Qualcosa di totalmente nuovo che unisce, meravigliando, la fotografia e la performance: sono le opere di Liu Bolin artista cinese, esponente della fotografia mimetica che al Mudec di Milano presenta “Visible invisible“. Un modo suggestivo per prestare attenzione alle immagini, al mondo, per guardarlo con più attenzione. E riflettere. Dal 15 maggio al 15 settembre 2019.
In Visible invisible Liu Bolin si mimetizza dentro opere e luoghi
Si tratta di un lavoro accurato, che prevede una preparazione meticolosa di cui lo scatto finale è solo l’ultima parte. Lo studio del progetto, l’installazione nella location, la pittura del corpo, la performance vera e propria dell’artista: un processo di realizzazione che dura anche giorni, a dimostrazione di come un’immagine fotografica artistica non sia mai frutto di un caso, ma la sintesi di un iter creativo spesso complesso, che rivela la coscienza di Liu Bolin e la sua intima conoscenza della realtà in tutta la sua complessità. L’artista cinese in questo è un maestro, non solo per la precisione con cui realizza le sue performance e dunque i conseguenti scatti, ma anche per le tematiche affrontate grazie a questa tecnica. L’effetto finale suscita meraviglia e stupore, difficile non rimanerne incantati.

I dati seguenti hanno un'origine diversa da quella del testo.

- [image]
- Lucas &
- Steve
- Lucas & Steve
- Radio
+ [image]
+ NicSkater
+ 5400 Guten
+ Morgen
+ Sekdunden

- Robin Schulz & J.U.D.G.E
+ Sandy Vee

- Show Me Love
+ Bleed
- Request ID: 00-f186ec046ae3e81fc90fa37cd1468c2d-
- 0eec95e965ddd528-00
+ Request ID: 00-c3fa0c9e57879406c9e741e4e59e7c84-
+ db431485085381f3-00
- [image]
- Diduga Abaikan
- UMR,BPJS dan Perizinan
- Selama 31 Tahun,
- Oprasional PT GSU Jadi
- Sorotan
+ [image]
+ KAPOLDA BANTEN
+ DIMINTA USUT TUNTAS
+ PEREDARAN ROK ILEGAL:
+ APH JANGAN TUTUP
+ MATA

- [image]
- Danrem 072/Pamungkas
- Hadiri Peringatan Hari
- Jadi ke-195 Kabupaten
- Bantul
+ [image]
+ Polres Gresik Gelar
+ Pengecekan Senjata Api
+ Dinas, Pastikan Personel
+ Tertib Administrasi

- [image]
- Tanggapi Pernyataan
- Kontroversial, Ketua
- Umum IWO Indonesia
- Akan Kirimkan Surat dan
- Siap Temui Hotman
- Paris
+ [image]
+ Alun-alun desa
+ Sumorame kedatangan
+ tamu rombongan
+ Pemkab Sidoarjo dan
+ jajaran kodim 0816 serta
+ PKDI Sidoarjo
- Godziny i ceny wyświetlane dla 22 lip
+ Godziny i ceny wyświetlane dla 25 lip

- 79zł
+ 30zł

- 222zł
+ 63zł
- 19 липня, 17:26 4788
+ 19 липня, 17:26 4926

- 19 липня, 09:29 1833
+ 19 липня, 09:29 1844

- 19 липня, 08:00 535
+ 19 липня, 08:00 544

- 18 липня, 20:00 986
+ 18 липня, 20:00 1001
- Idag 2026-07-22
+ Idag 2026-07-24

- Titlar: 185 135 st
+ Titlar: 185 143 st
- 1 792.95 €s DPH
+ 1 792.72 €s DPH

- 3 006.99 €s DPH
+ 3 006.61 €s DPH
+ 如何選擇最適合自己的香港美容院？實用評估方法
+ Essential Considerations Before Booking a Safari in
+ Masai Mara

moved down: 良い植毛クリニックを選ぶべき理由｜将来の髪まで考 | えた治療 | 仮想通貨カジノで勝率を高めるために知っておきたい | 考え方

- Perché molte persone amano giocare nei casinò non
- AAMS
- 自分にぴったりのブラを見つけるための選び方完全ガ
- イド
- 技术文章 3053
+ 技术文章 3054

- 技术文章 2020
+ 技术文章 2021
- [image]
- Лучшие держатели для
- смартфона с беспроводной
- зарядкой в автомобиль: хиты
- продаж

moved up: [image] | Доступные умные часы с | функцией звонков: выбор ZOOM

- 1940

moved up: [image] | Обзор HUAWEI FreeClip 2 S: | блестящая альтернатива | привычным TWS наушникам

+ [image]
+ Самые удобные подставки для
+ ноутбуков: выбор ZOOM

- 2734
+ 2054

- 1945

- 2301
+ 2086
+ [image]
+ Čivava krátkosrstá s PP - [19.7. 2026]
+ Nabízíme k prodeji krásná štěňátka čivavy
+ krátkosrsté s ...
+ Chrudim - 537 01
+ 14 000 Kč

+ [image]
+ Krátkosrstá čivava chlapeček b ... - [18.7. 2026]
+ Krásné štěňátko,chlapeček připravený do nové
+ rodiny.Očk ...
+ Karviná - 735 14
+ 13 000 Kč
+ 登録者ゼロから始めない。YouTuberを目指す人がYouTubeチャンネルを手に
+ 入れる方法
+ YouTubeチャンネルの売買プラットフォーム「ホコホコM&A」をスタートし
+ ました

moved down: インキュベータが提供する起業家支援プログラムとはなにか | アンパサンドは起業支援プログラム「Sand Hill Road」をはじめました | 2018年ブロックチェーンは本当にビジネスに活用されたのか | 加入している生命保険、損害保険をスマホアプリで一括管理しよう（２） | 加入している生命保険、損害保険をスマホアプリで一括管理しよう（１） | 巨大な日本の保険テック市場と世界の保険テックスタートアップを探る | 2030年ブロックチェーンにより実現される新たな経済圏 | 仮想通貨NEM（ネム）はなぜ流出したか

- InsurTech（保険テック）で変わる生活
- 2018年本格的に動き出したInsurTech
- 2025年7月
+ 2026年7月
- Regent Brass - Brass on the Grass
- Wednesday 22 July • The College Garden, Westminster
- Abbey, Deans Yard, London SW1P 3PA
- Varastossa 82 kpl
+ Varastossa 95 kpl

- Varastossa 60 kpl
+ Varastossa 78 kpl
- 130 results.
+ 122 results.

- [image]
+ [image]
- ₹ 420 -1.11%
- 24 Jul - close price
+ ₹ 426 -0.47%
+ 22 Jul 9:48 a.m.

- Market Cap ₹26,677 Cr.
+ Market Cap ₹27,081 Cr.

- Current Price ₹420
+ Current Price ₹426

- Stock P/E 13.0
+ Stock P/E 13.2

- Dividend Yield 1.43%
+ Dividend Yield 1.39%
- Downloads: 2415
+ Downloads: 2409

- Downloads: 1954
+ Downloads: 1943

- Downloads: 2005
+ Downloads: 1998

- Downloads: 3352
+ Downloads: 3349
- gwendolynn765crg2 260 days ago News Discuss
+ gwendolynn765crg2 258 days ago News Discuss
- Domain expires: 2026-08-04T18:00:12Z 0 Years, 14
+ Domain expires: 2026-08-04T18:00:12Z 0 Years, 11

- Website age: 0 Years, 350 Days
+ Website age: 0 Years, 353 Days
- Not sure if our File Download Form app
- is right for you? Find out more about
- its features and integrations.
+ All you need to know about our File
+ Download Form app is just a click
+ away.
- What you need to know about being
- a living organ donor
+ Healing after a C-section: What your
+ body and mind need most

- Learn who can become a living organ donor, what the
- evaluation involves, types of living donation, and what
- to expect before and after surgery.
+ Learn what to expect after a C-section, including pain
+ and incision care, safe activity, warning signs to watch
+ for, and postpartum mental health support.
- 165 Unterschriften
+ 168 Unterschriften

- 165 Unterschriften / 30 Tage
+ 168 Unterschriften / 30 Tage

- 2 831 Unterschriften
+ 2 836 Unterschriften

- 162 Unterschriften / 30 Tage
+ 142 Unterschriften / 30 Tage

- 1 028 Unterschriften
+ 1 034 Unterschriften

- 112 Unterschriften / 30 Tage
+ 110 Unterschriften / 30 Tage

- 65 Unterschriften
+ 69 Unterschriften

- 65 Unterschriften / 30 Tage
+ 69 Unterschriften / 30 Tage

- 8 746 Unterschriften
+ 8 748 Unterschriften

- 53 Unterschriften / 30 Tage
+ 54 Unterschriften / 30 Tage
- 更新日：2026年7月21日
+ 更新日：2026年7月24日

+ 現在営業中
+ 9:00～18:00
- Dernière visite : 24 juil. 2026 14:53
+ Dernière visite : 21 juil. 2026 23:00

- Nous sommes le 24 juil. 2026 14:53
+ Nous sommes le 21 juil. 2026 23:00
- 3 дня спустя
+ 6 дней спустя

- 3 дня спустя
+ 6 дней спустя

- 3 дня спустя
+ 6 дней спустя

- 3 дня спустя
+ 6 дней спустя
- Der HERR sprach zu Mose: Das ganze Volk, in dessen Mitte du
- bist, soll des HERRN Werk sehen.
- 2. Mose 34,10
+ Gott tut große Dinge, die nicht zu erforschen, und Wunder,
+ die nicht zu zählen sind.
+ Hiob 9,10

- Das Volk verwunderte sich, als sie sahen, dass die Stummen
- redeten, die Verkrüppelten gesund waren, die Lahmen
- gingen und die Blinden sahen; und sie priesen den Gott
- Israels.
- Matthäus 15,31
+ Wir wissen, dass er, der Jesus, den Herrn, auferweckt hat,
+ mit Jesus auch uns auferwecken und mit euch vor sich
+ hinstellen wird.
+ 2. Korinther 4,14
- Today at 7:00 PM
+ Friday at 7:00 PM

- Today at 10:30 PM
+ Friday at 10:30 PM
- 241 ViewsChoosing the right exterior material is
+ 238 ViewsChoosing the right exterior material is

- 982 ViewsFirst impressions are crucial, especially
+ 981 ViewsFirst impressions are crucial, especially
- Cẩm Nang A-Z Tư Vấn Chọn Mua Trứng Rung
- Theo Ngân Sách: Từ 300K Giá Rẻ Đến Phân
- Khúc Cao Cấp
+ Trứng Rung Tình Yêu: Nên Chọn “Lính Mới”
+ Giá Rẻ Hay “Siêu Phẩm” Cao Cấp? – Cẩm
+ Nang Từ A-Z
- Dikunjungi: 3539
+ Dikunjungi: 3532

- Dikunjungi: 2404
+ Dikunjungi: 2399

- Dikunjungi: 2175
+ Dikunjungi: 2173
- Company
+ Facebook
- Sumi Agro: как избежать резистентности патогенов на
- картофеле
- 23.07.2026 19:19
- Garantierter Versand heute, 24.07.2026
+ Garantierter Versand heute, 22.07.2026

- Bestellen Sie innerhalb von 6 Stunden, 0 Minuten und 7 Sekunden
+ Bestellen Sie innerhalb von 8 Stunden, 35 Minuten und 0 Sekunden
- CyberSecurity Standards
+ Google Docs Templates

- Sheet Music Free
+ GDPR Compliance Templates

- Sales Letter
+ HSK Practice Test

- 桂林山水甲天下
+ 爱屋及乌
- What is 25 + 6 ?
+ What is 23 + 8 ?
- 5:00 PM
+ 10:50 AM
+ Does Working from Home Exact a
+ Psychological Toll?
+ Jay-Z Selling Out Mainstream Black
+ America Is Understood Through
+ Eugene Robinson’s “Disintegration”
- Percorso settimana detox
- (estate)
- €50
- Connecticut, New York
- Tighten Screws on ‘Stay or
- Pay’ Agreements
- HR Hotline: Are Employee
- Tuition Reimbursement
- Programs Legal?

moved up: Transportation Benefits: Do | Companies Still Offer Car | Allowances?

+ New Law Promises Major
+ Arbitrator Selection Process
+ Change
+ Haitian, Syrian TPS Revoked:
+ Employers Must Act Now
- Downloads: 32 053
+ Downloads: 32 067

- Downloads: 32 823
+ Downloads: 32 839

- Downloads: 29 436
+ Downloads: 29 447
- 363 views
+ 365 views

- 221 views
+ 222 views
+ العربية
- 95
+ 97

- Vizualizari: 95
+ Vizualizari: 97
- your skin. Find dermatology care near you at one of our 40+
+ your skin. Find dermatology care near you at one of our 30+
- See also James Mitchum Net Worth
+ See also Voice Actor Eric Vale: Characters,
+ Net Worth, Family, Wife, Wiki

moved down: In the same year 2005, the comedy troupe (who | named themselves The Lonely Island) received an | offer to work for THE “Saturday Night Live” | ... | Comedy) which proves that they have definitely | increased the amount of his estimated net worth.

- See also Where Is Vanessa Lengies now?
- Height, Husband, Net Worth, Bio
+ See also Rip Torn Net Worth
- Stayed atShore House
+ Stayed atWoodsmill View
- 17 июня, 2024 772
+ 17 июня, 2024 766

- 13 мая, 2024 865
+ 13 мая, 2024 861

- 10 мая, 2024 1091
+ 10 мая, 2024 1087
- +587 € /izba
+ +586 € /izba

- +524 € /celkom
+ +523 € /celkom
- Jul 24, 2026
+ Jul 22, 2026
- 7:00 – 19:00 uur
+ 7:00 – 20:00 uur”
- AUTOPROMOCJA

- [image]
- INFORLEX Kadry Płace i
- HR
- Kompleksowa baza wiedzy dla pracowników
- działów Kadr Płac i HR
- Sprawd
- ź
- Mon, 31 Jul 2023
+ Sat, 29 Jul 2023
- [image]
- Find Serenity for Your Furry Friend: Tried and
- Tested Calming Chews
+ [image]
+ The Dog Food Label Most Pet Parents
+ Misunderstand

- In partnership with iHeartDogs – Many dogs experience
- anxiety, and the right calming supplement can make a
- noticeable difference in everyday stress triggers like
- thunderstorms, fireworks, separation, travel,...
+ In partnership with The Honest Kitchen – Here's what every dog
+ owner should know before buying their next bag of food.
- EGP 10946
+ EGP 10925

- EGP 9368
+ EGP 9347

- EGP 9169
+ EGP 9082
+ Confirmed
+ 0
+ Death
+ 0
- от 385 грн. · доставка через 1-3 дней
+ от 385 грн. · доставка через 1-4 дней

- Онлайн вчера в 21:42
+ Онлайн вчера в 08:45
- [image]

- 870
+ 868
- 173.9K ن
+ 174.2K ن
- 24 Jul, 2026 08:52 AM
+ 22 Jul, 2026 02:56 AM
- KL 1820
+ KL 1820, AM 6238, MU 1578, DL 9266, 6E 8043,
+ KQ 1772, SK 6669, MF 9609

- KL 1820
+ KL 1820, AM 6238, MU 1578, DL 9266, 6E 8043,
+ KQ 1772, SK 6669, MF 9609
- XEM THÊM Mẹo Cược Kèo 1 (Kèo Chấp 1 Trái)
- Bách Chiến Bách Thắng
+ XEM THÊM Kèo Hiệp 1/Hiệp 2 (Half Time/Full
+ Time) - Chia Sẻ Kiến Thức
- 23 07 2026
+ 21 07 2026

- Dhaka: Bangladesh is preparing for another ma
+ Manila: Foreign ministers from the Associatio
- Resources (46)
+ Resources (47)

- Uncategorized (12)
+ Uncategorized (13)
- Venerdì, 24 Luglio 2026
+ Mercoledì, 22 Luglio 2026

I visitatori davanti ad alcune immagini infatti faticheranno a distinguere dove finisce l’artista e dove comincia il setting dell’opera, perché Liu Bolin sa divenire con la stessa perfezione parte di un posto a sedere del Teatro alla Scala, un tratto del Colosseo o della Pietà Rondanini. E per comprendere sino in fondo quali siano i passaggi che conducono l’artista a questa inedita forma espressiva, in mostra al Mudec di Milano saranno presenti anche gli abiti dipinti usati per la realizzazione degli scatti e video documentali. Le performance mimetiche di Liu Bolin prevedono infatti un accurato body painting, in cui il corpo dell’artista risulta pienamente integrato con lo sfondo e l’insieme diviene così il mezzo per esplicitare la sua poetica: quella del nascondersi per diventare cosa tra le cose, per denunciare che tutti i luoghi, tutti gli oggetti, anche i più piccoli, hanno un’anima che li caratterizza e in cui mimetizzarsi, svanire, identificarsi nel tutto. Una filosofia che arriva da lontano, figlia dell’Oriente, ma che ha conquistato il mondo intero, soprattutto quello occidentale.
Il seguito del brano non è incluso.